→ Problem
In the data below, find the line containing "4px solid #b91c1c;"; reproduce that line and all subsequent lines exactly, and nothing else.

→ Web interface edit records
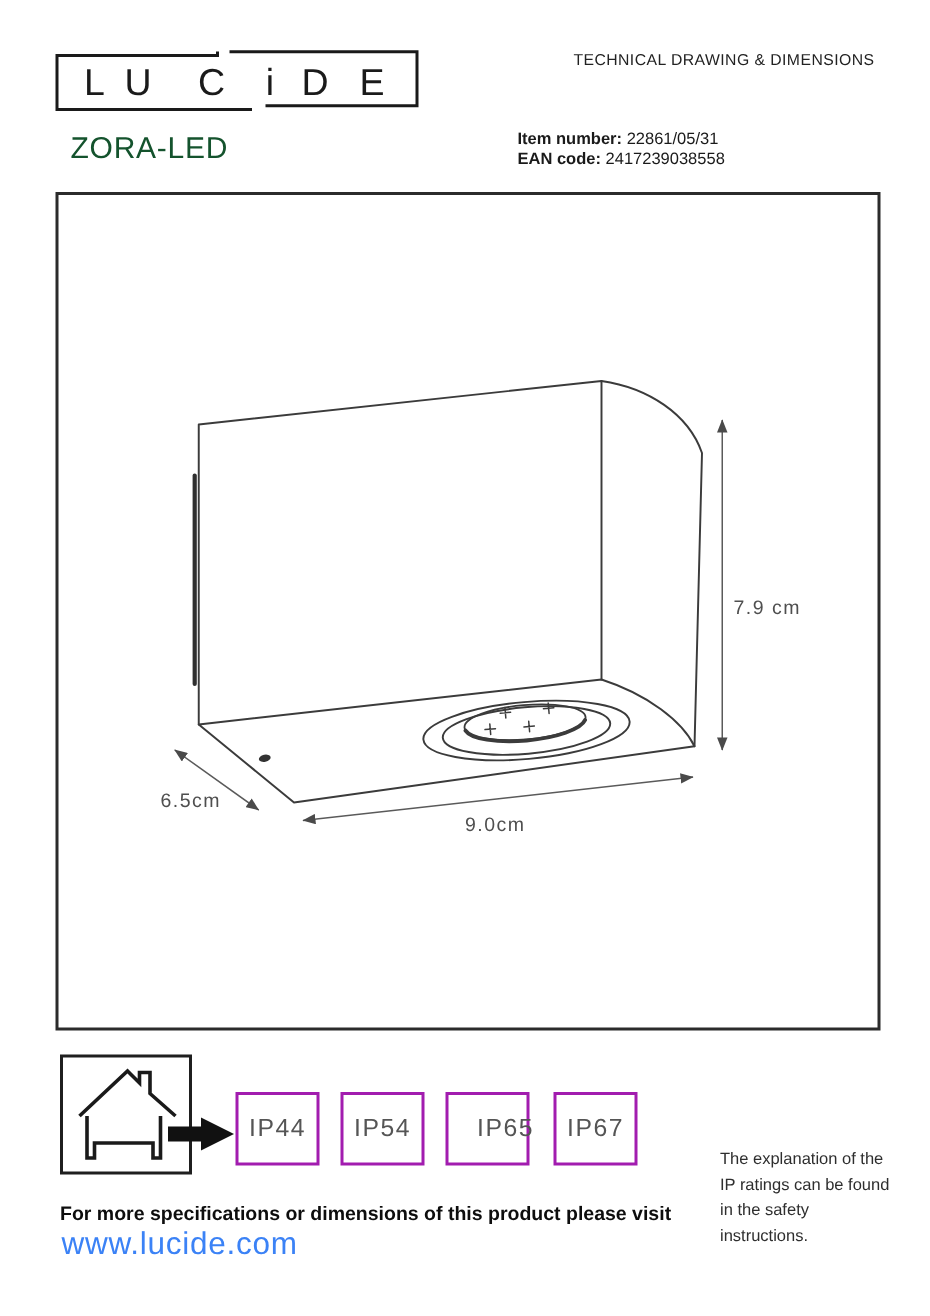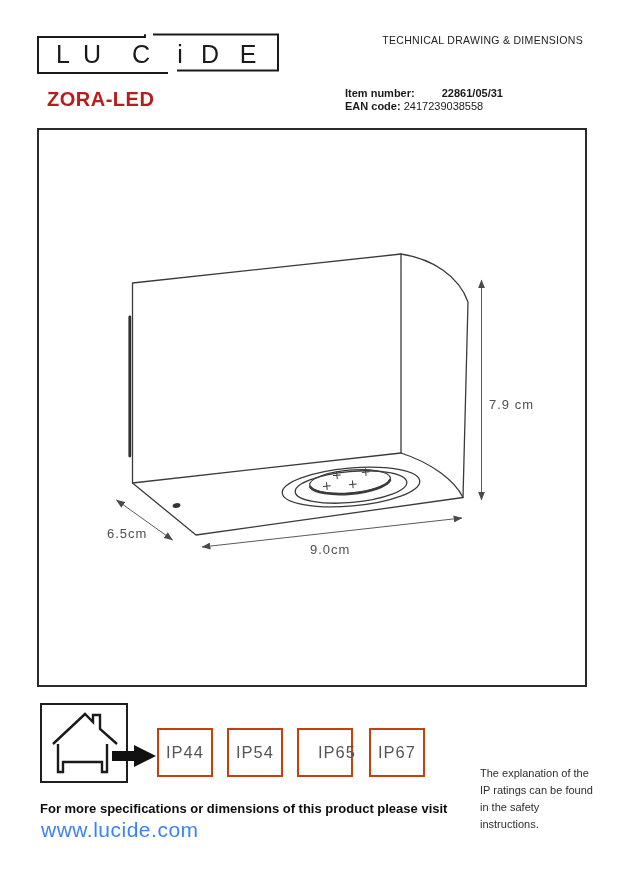--- a/index.html
+++ b/index.html
@@ -3,30 +3,30 @@
 <meta charset="utf-8">
 <style>
   html,body{margin:0;padding:0;background:#fff;}
   #page{
     position:relative;width:620px;height:877px;background:#ffffff;
     font-family:"Liberation Sans",sans-serif;color:#111;overflow:hidden;
   }
   .abs{position:absolute;}
   
   #doc-title{top:34px;right:37px;font-size:10.5px;letter-spacing:.3px;color:#222;}
-  #product-name{left:47px;top:88px;font-size:20px;font-weight:bold;letter-spacing:.5px;color:#b91c1c;}
+  #product-name{left:47px;top:88px;font-size:20px;font-weight:normal;letter-spacing:.5px;color:#14532d;}
   #meta{left:302px;top:87px;font-size:11px;line-height:12.5px;color:#1a1a1a;}
   #meta .lbl{font-weight:bold;padding-left:43px;}
-  #meta .val-bold{font-weight:bold;margin-left:24px;}
+  #meta .val-bold{font-weight:normal;}
   
   #drawing-box{left:37px;top:128px;width:550px;height:559px;border:2px solid #2b2b2b;box-sizing:border-box;background:#fff;}
   #fixture-svg{left:0;top:0;width:620px;height:877px;pointer-events:none;}
   
   #house-box{left:40px;top:703px;width:88px;height:80px;border:2px solid #1f1f1f;box-sizing:border-box;}
-  .ip-box{top:728px;width:56px;height:49px;border:2px solid #c2410c;box-sizing:border-box;
+  .ip-box{top:728px;width:56px;height:49px;border:2px solid #a21caf;box-sizing:border-box;
           display:flex;align-items:center;justify-content:center;
           font-size:16.5px;letter-spacing:1px;color:#555;}
   #ip-0{left:157px;} #ip-1{left:227px;} #ip-2{left:297px;padding-left:24px;} #ip-3{left:369px;}
   #ip-note{left:480px;top:717px;width:135px;font-size:11px;line-height:17px;color:#2e2e2e;white-space:pre-line;margin-top:48px;}
   #more-info{left:40px;top:801px;font-size:13px;font-weight:bold;color:#0d0d0d;}
   #website{left:41px;top:818px;font-size:21px;font-weight:normal;letter-spacing:.5px;color:#3b82f6;}
   svg text{font-family:"Liberation Sans",sans-serif;}
   .logo-letter{font-size:25px;fill:#1a1a1a;}
   .dim-label{font-size:13px;fill:#4f4f4f;letter-spacing:1px;}
 </style>

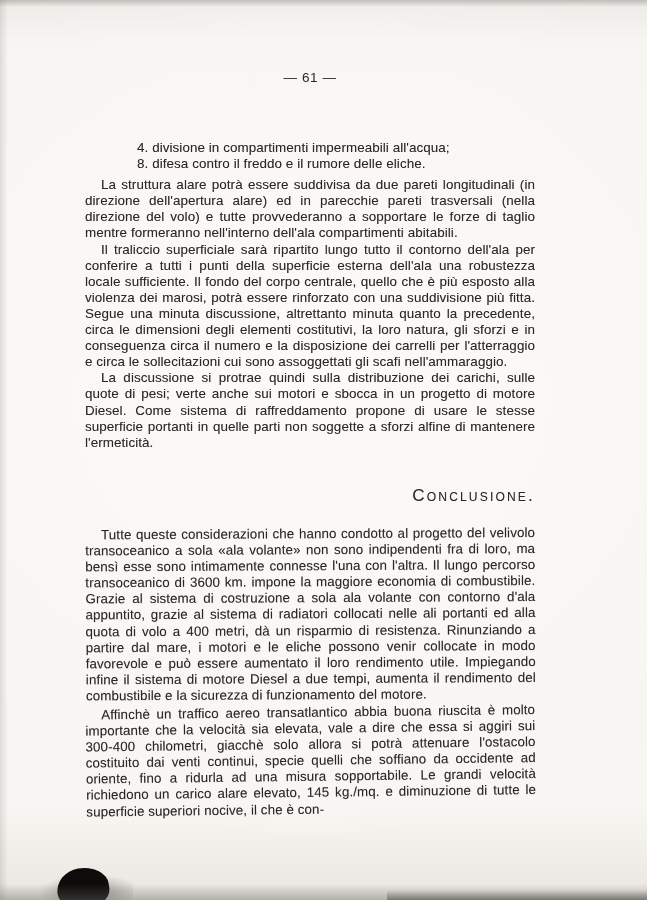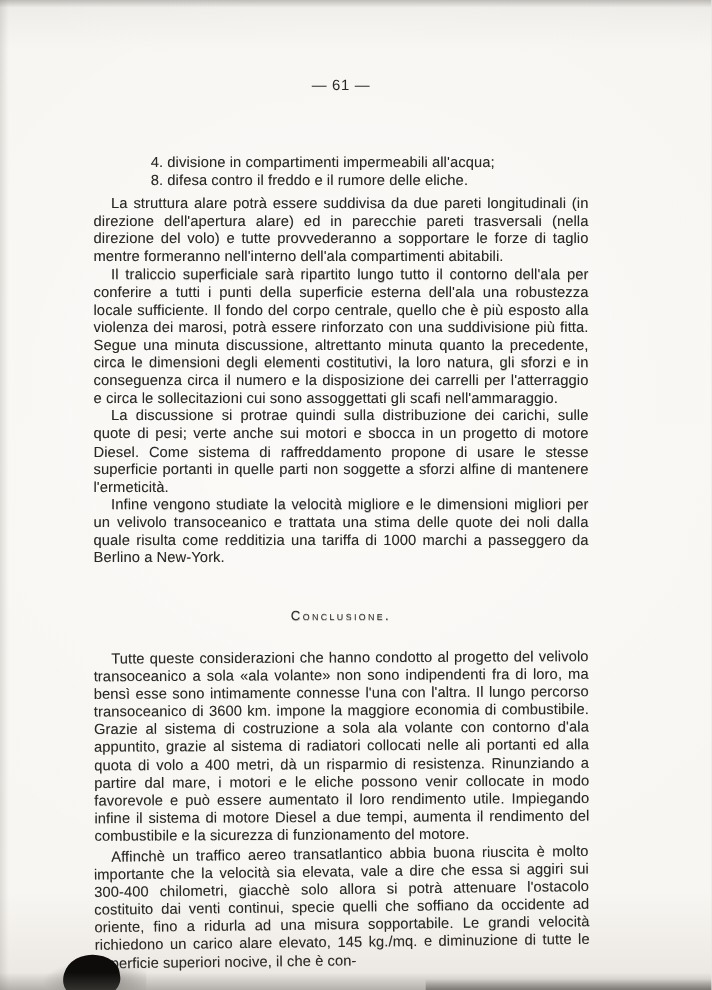--- a/index.html
+++ b/index.html
@@ -67,22 +67,22 @@
     text-align: left;
   }
   .para {
     margin: 0;
     text-indent: 16px;
   }
   .para-gap { margin-top: 5px; }
 
   .section-heading {
     margin: 37px 0 21px 0;
-    text-align: center;
-    font-size: 12px;
+    text-align: right;
+    font-size: 17px;
     font-weight: normal;
     font-variant: small-caps;
     letter-spacing: 2.2px;
     text-indent: 0;
   }
 
   .tilt-a { transform: rotate(-0.3deg); transform-origin: 100% 0; }
   .tilt-b { transform: rotate(-0.7deg); transform-origin: 100% 0; }
 
   .ink-smudge {
@@ -115,21 +115,20 @@
   <div class="page-number">— 61 —</div>
 
   <div class="text-block">
 
     <p class="list-item">4. divisione in compartimenti impermeabili all'acqua;</p>
     <p class="list-item">8. difesa contro il freddo e il rumore delle eliche.</p>
 
     <p class="para para-gap">La struttura alare potrà essere suddivisa da due pareti longitudinali (in direzione dell'apertura alare) ed in parecchie pareti trasversali (nella direzione del volo) e tutte provvederanno a sopportare le forze di taglio mentre formeranno nell'interno dell'ala compartimenti abitabili.</p>
     <p class="para">Il traliccio superficiale sarà ripartito lungo tutto il contorno dell'ala per conferire a tutti i punti della superficie esterna dell'ala una robustezza locale sufficiente. Il fondo del corpo centrale, quello che è più esposto alla violenza dei marosi, potrà essere rinforzato con una suddivisione più fitta. Segue una minuta discussione, altrettanto minuta quanto la precedente, circa le dimensioni degli elementi costitutivi, la loro natura, gli sforzi e in conseguenza circa il numero e la disposizione dei carrelli per l'atterraggio e circa le sollecitazioni cui sono assoggettati gli scafi nell'ammaraggio.</p>
     <p class="para">La discussione si protrae quindi sulla distribuzione dei carichi, sulle quote di pesi; verte anche sui motori e sbocca in un progetto di motore Diesel. Come sistema di raffreddamento propone di usare le stesse superficie portanti in quelle parti non soggette a sforzi alfine di mantenere l'ermeticità.</p>
-    <p class="para">Infine vengono studiate la velocità migliore e le dimensioni migliori per un velivolo transoceanico e trattata una stima delle quote dei noli dalla quale risulta come redditizia una tariffa di 1000 marchi a passeggero da Berlino a New-York.</p>
 
     <h2 class="section-heading">Conclusione.</h2>
 
     <p class="para tilt-a">Tutte queste considerazioni che hanno condotto al progetto del velivolo transoceanico a sola «ala volante» non sono indipendenti fra di loro, ma bensì esse sono intimamente connesse l'una con l'altra. Il lungo percorso transoceanico di 3600 km. impone la maggiore economia di combustibile. Grazie al sistema di costruzione a sola ala volante con contorno d'ala appuntito, grazie al sistema di radiatori collocati nelle ali portanti ed alla quota di volo a 400 metri, dà un risparmio di resistenza. Rinunziando a partire dal mare, i motori e le eliche possono venir collocate in modo favorevole e può essere aumentato il loro rendimento utile. Impiegando infine il sistema di motore Diesel a due tempi, aumenta il rendimento del combustibile e la sicurezza di funzionamento del motore.</p>
     <p class="para tilt-b">Affinchè un traffico aereo transatlantico abbia buona riuscita è molto importante che la velocità sia elevata, vale a dire che essa si aggiri sui 300-400 chilometri, giacchè solo allora si potrà attenuare l'ostacolo costituito dai venti continui, specie quelli che soffiano da occidente ad oriente, fino a ridurla ad una misura sopportabile. Le grandi velocità richiedono un carico alare elevato, 145 kg./mq. e diminuzione di tutte le superficie superiori nocive, il che è con-</p>
 
   </div>
 
   <div class="ink-smudge"></div>
   <div class="ink-blot"></div>

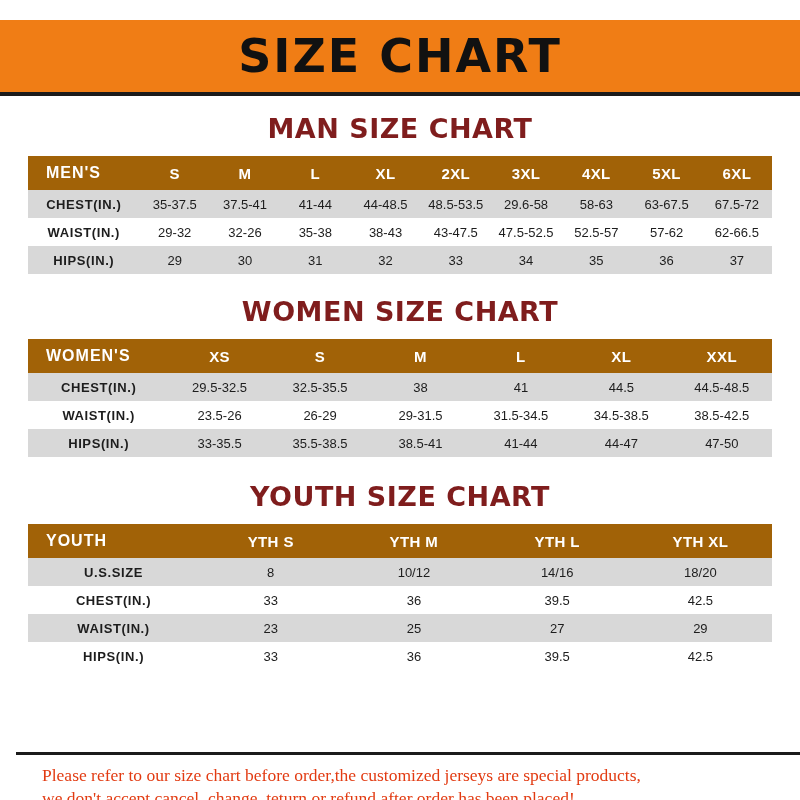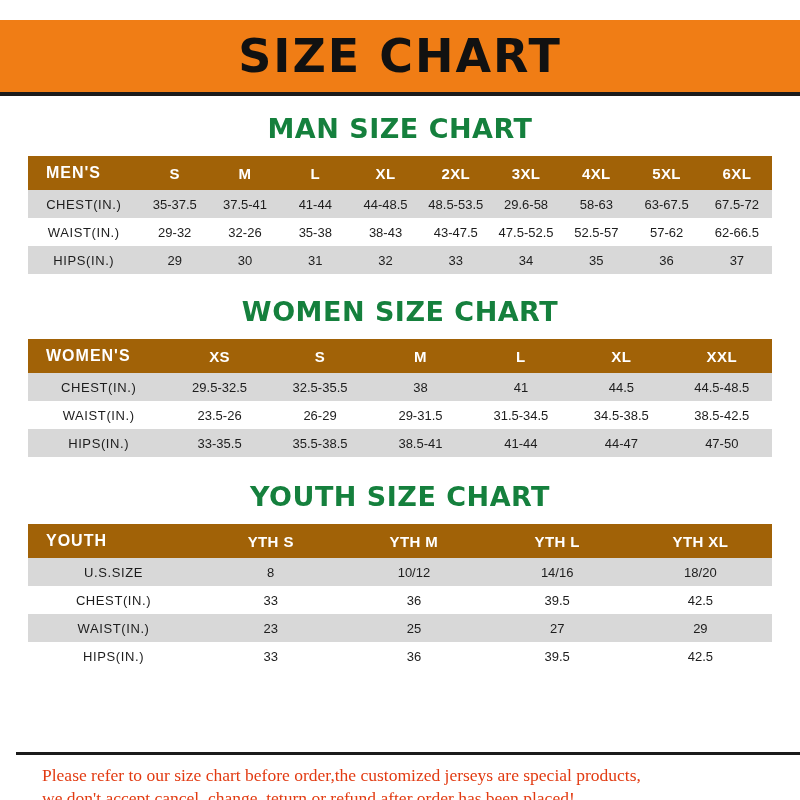--- a/index.html
+++ b/index.html
@@ -37,21 +37,21 @@
     letter-spacing: 2px;
     color: #111111;
     line-height: 1;
   }
   
   .section-title {
     text-align: center;
     font-family: "DejaVu Sans", sans-serif;
     font-weight: bold;
     font-size: 27px;
-    color: #15803d;
+    color: #7f1d1d;
     letter-spacing: 0.5px;
   }
   .mt-man { margin-top: 17px; margin-bottom: 12px; }
   .mt-women { margin-top: 22px; margin-bottom: 12px; }
   .mt-youth { margin-top: 24px; margin-bottom: 12px; }
 
   
   .table-wrap {
     margin: 0 28px;
   }
@@ -80,20 +80,21 @@
     text-align: left;
     padding-left: 18px;
     font-size: 16px;
     letter-spacing: 1px;
   }
   table.size tbody td.rowhead {
     text-align: center;
     font-size: 13px;
     letter-spacing: 0.6px;
     color: #1d1d1d;
+    font-weight: bold;
   }
   tr.shade td { background: #d8d8d8; }
   tr.plain td { background: #ffffff; }
 
   
   .man col.c0 { width: 15%; }
   .women col.c0 { width: 19%; }
   .youth col.c0 { width: 23%; }
 
   

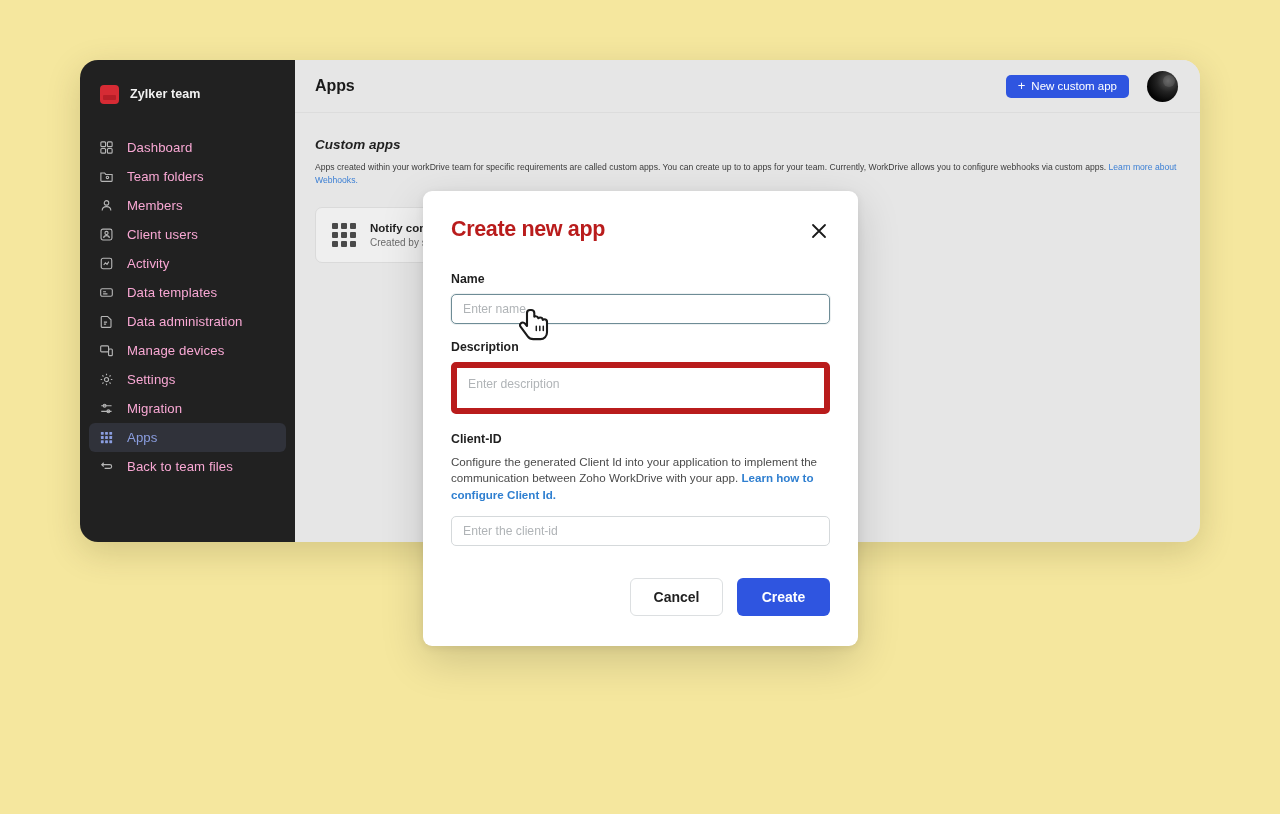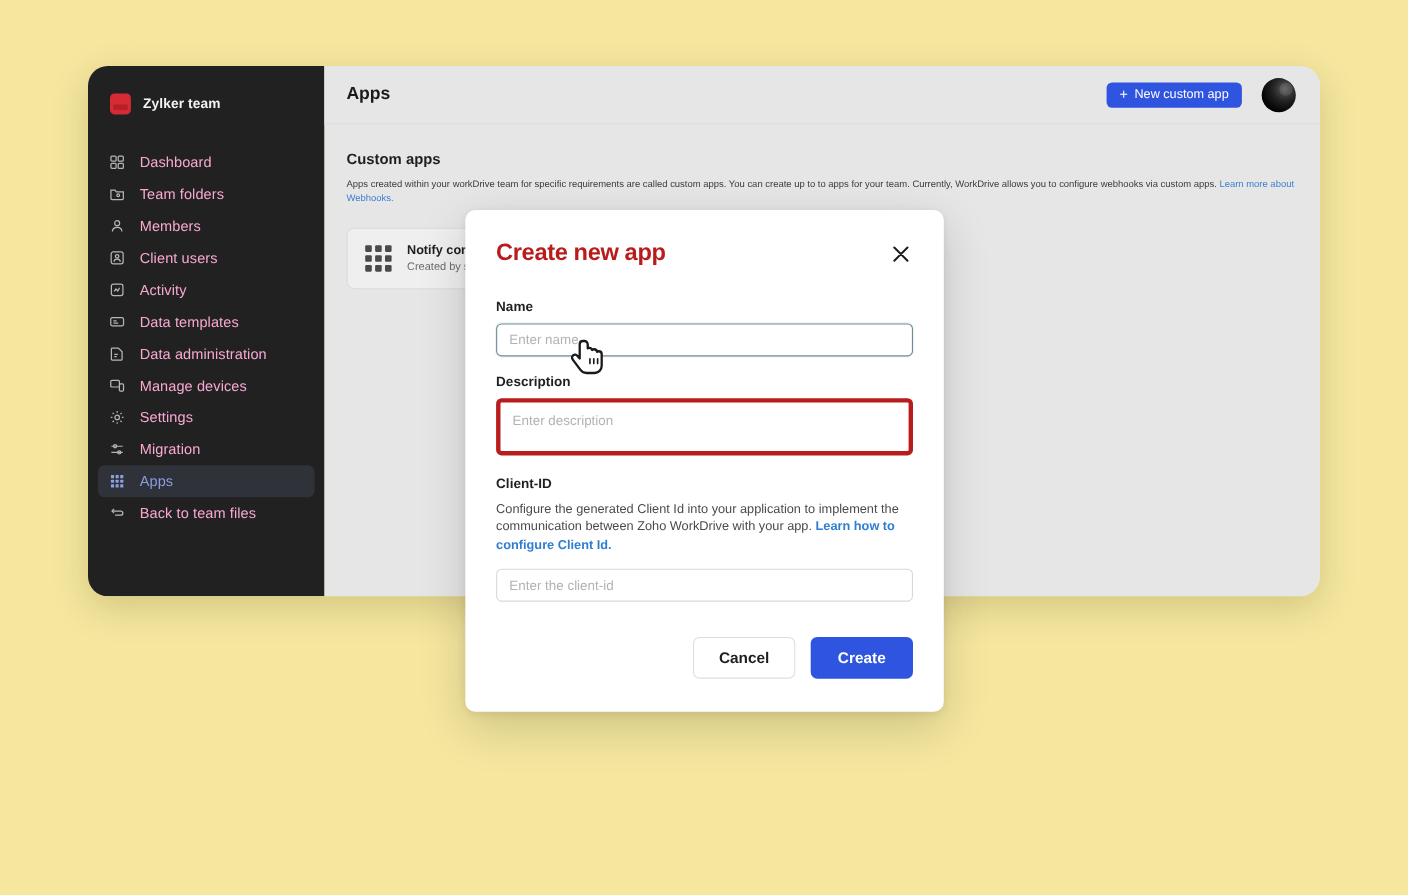--- a/index.html
+++ b/index.html
@@ -180,20 +180,21 @@
   .content {
     padding: 24px 20px 0 20px;
     position: relative;
     flex: 1 1 auto;
   }
   .section-title {
     font-size: 13.5px;
     font-weight: bold;
     color: #1f1f1f;
     margin-bottom: 9px;
+    font-style: italic;
   }
   .section-desc {
     font-size: 8.6px;
     line-height: 1.55;
     color: #3c3c3c;
     max-width: 862px;
   }
   .section-desc a {
     color: #3b7fd4;
     text-decoration: none;
@@ -292,21 +293,21 @@
     background: #fff;
   }
   .text-input::placeholder { color: #b0b4b7; }
   .text-input.focused {
     border: 1.4px solid #6e8c96;
     box-shadow: 0 0 0 1px rgba(110,140,150,0.12);
   }
   .textarea {
     width: 100%;
     height: 52px;
-    border: 4px solid #b91c1c;
+    border: 6px solid #b91c1c;
     border-radius: 5px;
     padding: 9px 11px;
     font-size: 12.2px;
     font-family: "Liberation Sans", sans-serif;
     color: #1f1f1f;
     outline: none;
     resize: none;
     background: #fff;
   }
   .textarea::placeholder { color: #b0b4b7; }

→ Exercise result
-    border: 4px solid #b91c1c;
+    border: 6px solid #b91c1c;
     border-radius: 5px;
     padding: 9px 11px;
     font-size: 12.2px;
     font-family: "Liberation Sans", sans-serif;
     color: #1f1f1f;
     outline: none;
     resize: none;
     background: #fff;
   }
   .textarea::placeholder { color: #b0b4b7; }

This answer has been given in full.